"I have to really think before I talk because cuss words want to come out."
It was the confession of an 11 year old who'd been asked to walk a path beyond his ability to endure. They were the words of a boy who'd been living the kind of life to which very few Christian parents want to expose their children.
For more than three years now our home has been open to children at-risk. God has made it abundantly clear that this is a calling He's put on our lives and not one we devised on our own. But many times we've battled with why walking it out looks so much like putting our birth children on the chopping block.
The reality, however, is that we're simply being asked to lay them on the altar.
I'm a homeschool mom who has spent 2 1/2 decades shielding my children from the parts of the world that it seemed wise to protect them from. We went out of our way to avoid them being exposed to evil unnecessarily. And now those influences have made their way into our home by more than a score of children who didn't have the benefit of that protection.
Cuss words flow from some of their mouths like water. Some have smoked, consumed alcohol and watched unsavory mature adult content that not even adults should watch. Their minds are etched with scenes that can't be deleted and their internal sense of right and wrong has been dulled. They simply don't get it. And God has tasked us with teaching them.
But how do we do it without allowing our other kids to be destroyed?
Most people would quickly respond that we're in water we shouldn't be treading. That we've assumed a role not intended for parents still raising children. That our motives are pure, though terribly misguided.
And there's where it gets sticky. Because we've come to believe that sometimes God allows us to be thrown into a pit. Sometimes He allows that we end up in the house of Potiphar, or as a eunuch held captive by a rebellious king, or as a servant girl to Naman, a worshipper of false gods. Surely God knew those were the worst possible places for those young people to be. He knew the things they'd see, hear, and experience. He knew the toll it would take on them.
He knew they'd have cuss words threatening to spill from their lips and that they'd be tempted to bow down to worthless golden idols.
And that's exactly what I'm (slowly) learning ... I can't make idols of my children or of the vision I had for their growing up years that didn't include the direct invasion of all those influences from which I want desperately to shield them.
My boy is learning to filter his thoughts and his words which is a skill too few adults have learned. And we didn't throw him into the situation out of convenience or because we didn't want to be present with him ... he's in the situation because there's no way for him not to be as we answer God's call on our lives.
Obedience, for me, looks a lot like a surrender to the enemy and I don't like it. But God always calms me when I begin to stress and doubt.
He points me to these beautiful children with the black hair and dark eyes and the scars and pain never too far from the surface, and He reminds me that they matter, too. He promises that if I do my part, if I do all I can to do what I know is right, and never give in to laziness or complacency, He'll offer the protection over their souls that I couldn't even if I chose the "safer" route.

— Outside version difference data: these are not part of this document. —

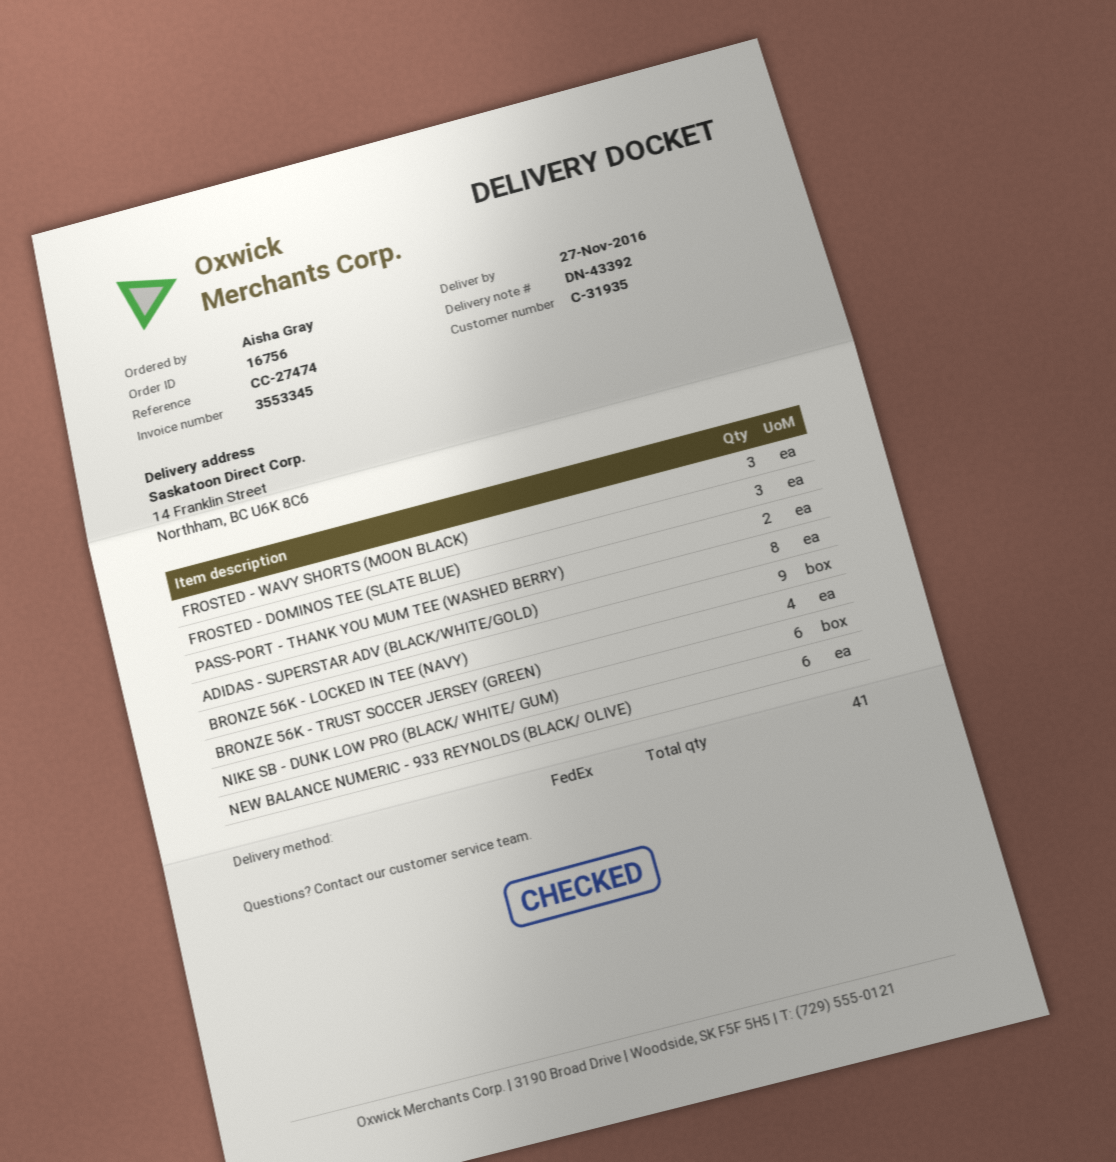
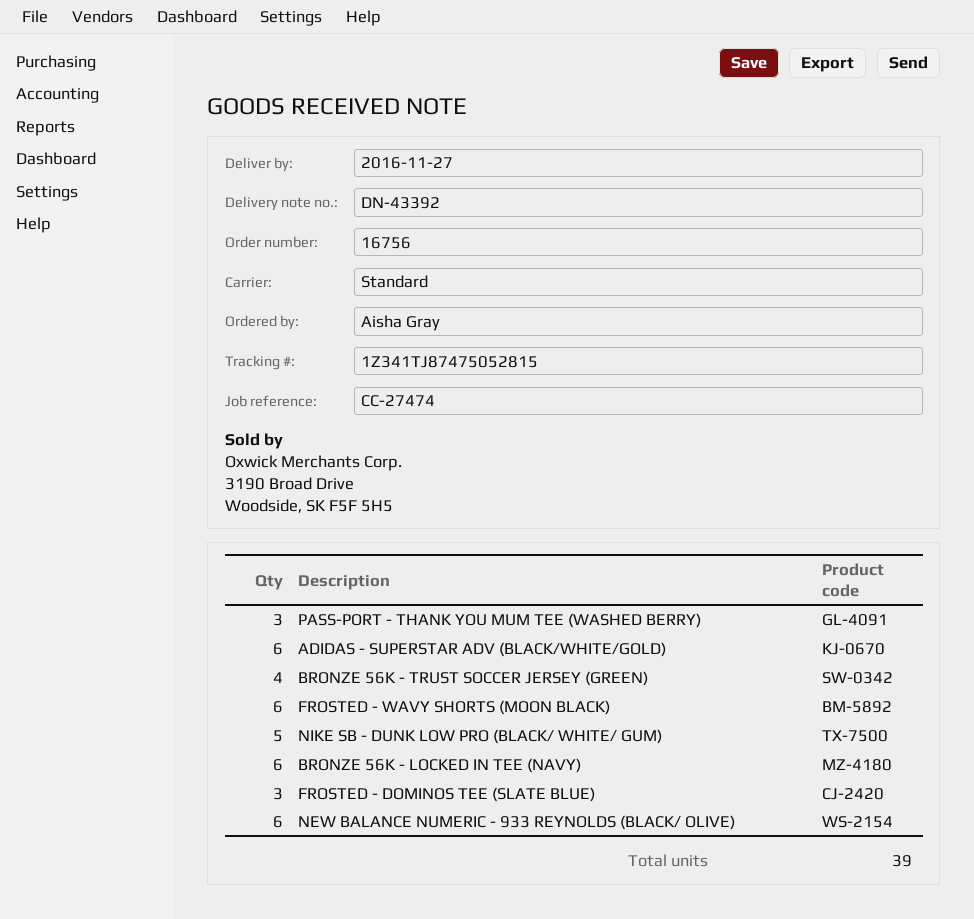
shipping method: FedEx -> standard
FROSTED - WAVY SHORTS (MOON BLACK): 3 -> 6
PASS-PORT - THANK YOU MUM TEE (WASHED BERRY): 2 -> 3
ADIDAS - SUPERSTAR ADV (BLACK/WHITE/GOLD): 8 -> 6
BRONZE 56K - LOCKED IN TEE (NAVY): 9 -> 6
NIKE SB - DUNK LOW PRO (BLACK/ WHITE/ GUM): 6 -> 5
total quantity: 41 -> 39

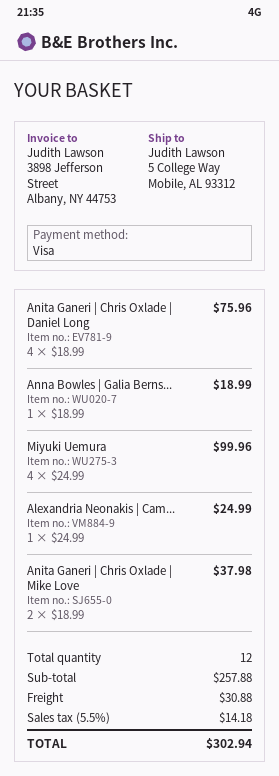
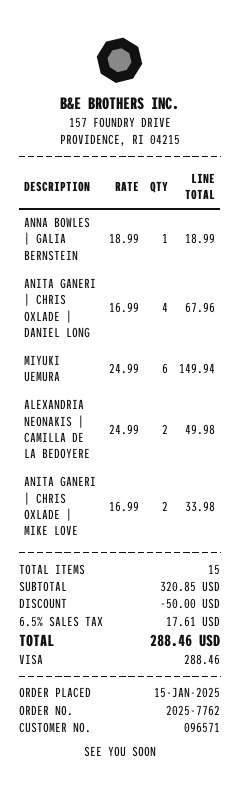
Anita Ganeri | Chris Oxlade | Daniel Long: 4 x 18.99 = 75.96 -> 4 x 16.99 = 67.96
Miyuki Uemura: 4 x 24.99 = 99.96 -> 6 x 24.99 = 149.94
Alexandria Neonakis | Cam...: 1 x 24.99 = 24.99 -> 2 x 24.99 = 49.98
Anita Ganeri | Chris Oxlade | Mike Love: 2 x 18.99 = 37.98 -> 2 x 16.99 = 33.98
total quantity: 12 -> 15
subtotal: 257.88 -> 320.85
discount: none -> 50.00
shipping: 30.88 -> none
tax: 5.5% = 14.18 -> 6.5% = 17.61
total: 302.94 -> 288.46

And so my response to my boy when he comes admitting the battle in his mind is this: You're learning a valuable skill and I want you to learn it well. I'll do everything I can to help you and protect you, but God is calling you deeper into a personal relationship with Him.
Which is exactly what we want for our children anyway, isn't it? That they would own their spiritual journey rather than riding our coattails until they fall off into the world.
So I'm going to praise Him for the gentle landing I simply can't yet see.